You could also take the hose off the thermostat housing so you can keep water from getting in the engine. With hose disconnected into the bilge you can run the muffs to keep impeller lubed, run the engine for a 30 sec or minute to get water out of cylinders. just dont go too long or all the rubber parts in exhaust will melt

Go to walmart and get Super tech or Rotella cheap oil and 3-4 filters. When you get it running put 3 qts in run it change oil & repeat until it runs clear.
 
Just had a couple hours, went out to the Barn and wrangled the exhaust manifold and riser out of the boat
Took out the brass plugs and cleaned out some of the debris. The last manifolds I removed from the boat 6 years ago were in really bad shape... this one did not seem that bad. But I did find the culprit. I do have a crack in the water jacket of the manifold.
Just made a quick video (link Below) of it, sorry for the quality, but it shows what I think is the reason for the water in the cylinders.
Would this crack under pressure from the cooling system push out enough water to fill all 4 cylinders (2,4,6 & 8) ? Or is there another accomplice here that contributed to all that water in the cylinders and oil?

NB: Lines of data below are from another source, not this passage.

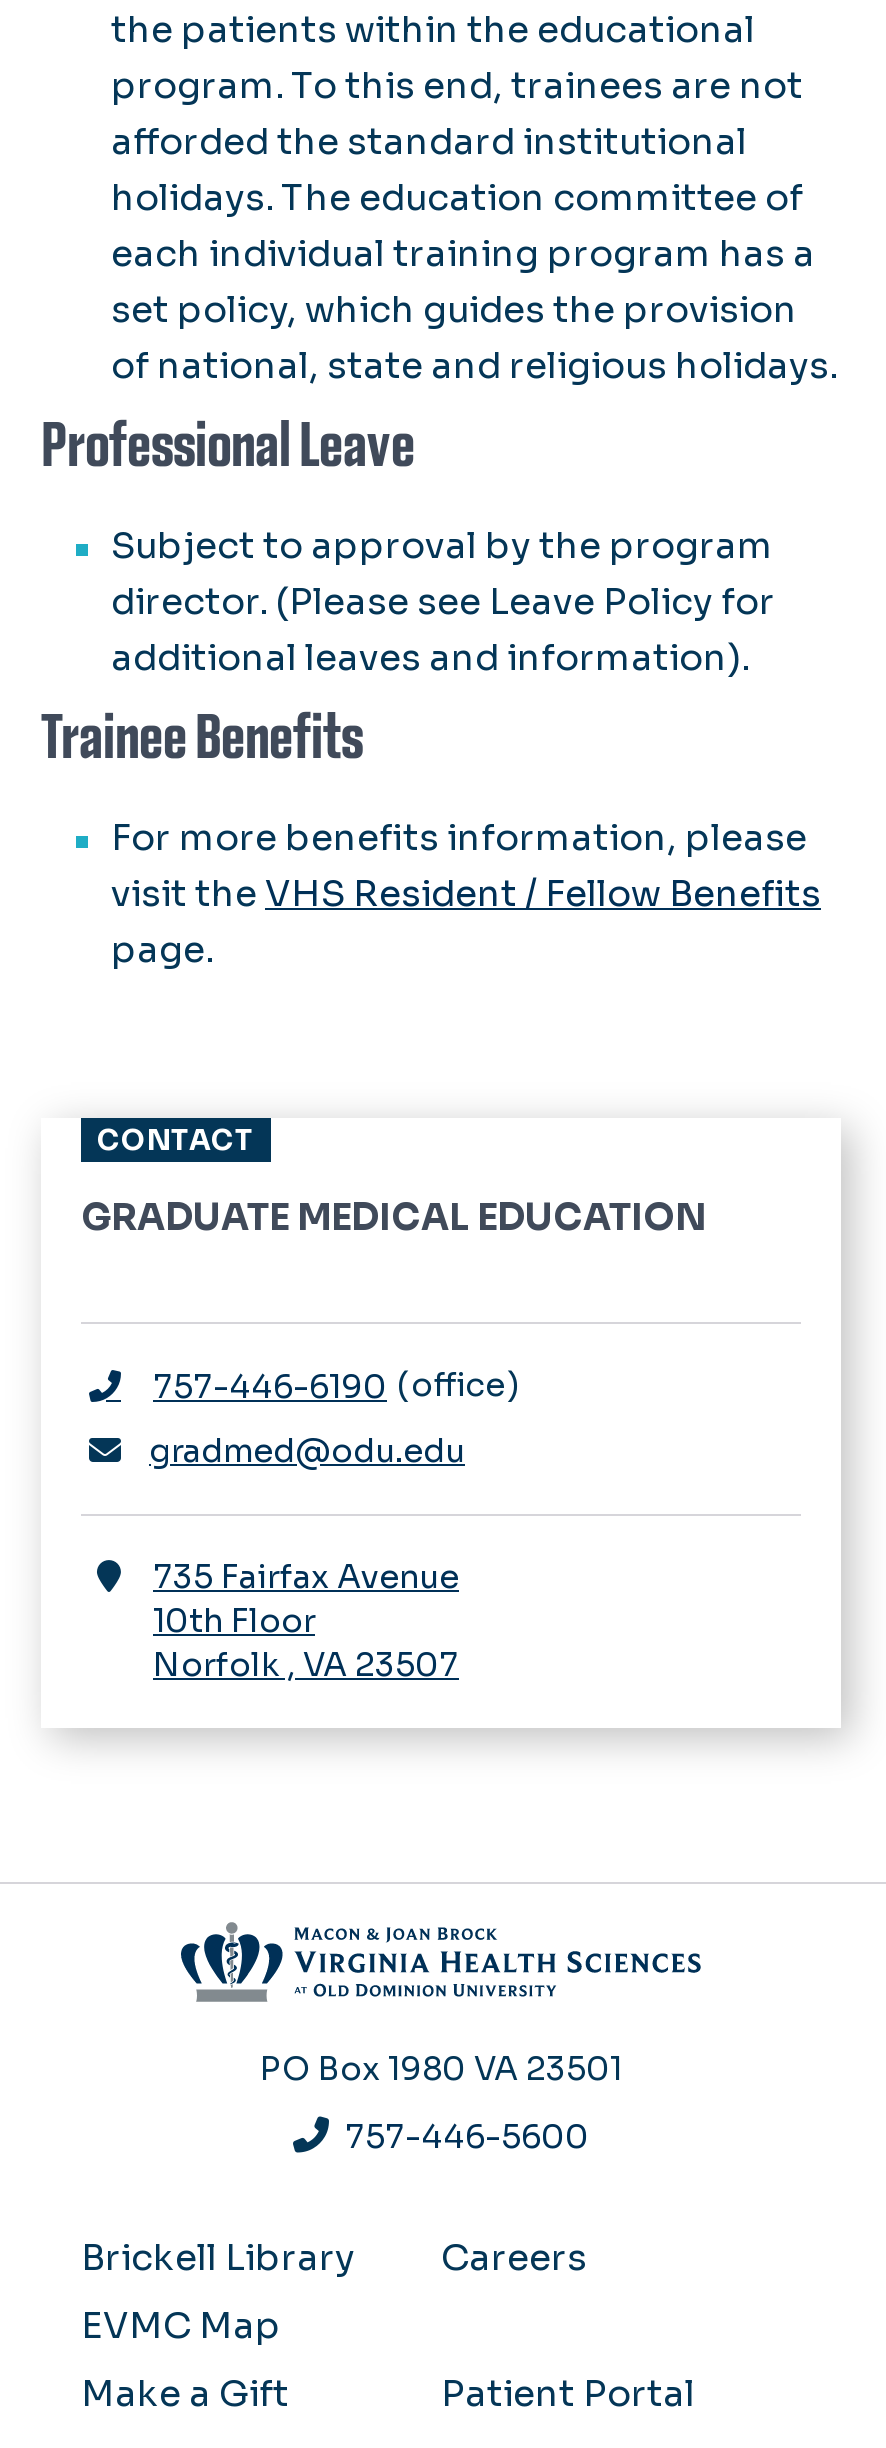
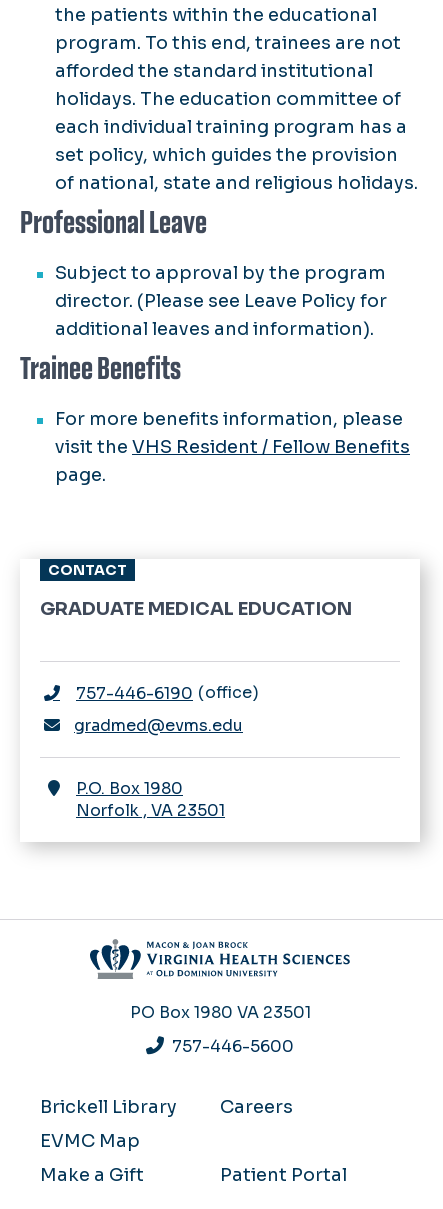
- gradmed@odu.edu
+ gradmed@evms.edu

- 735 Fairfax Avenue
- 10th Floor
- Norfolk, VA 23507
+ P.O. Box 1980
+ Norfolk, VA 23501
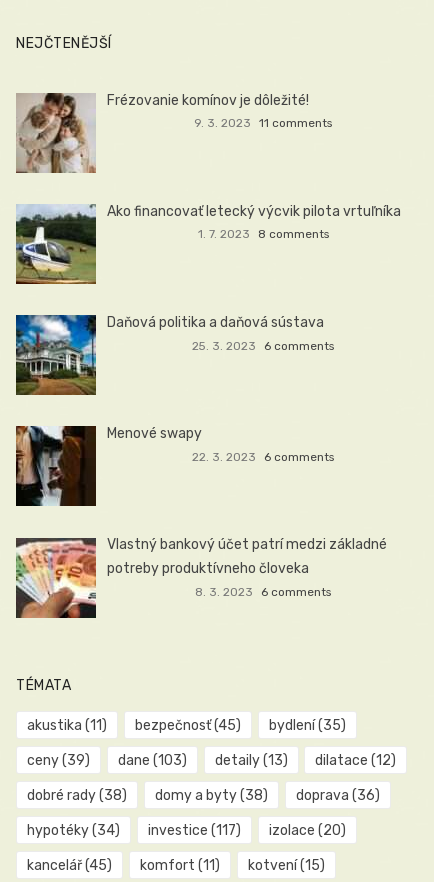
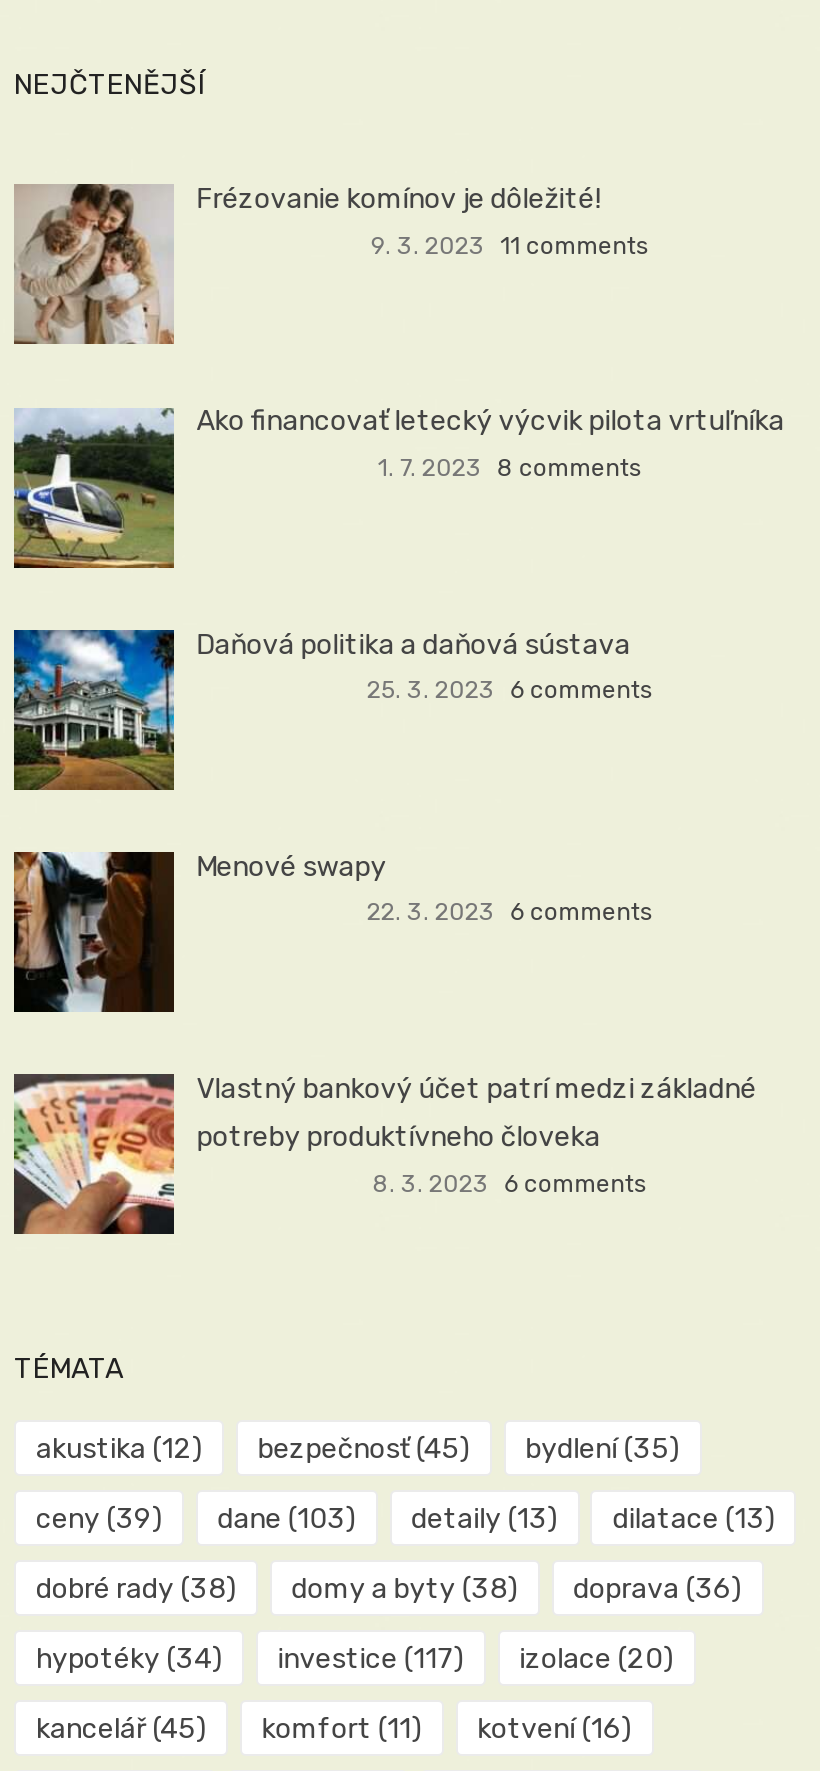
- akustika (11) bezpečnosť (45) bydlení (35)
+ akustika (12) bezpečnosť (45) bydlení (35)

- ceny (39) dane (103) detaily (13) dilatace (12)
+ ceny (39) dane (103) detaily (13) dilatace (13)

- kancelář (45) komfort (11) kotvení (15)
+ kancelář (45) komfort (11) kotvení (16)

Thank you all in advance for all the advice and guidance
if this is the main culprit I will be ordering new manifold kits.

Another question, the riser/elbow and 1.7" spacer looked good, and I think I can clean the passageways, do you think I can reuse them or should just go all new manifolds, spacers and risers/elbows?
 
Just had a couple hours, went out to the Barn and wrangled the exhaust manifold and riser out of the boat
Took out the brass plugs and cleaned out some of the debris. The last manifolds I removed from the boat 6 years ago were in really bad shape... this one did not seem that bad. But I did find the culprit. I do have a crack in the water jacket of the manifold.
Just made a quick video (link Below) of it, sorry for the quality, but it shows what I think is the reason for the water in the cylinders.
Would this crack under pressure from the cooling system push out enough water to fill all 4 cylinders (2,4,6 & 8) ? Or is there another accomplice here that contributed to all that water in the cylinders and oil?

Thank you all in advance for all the advice and guidance
if this is the main culprit I will be ordering new manifold kits.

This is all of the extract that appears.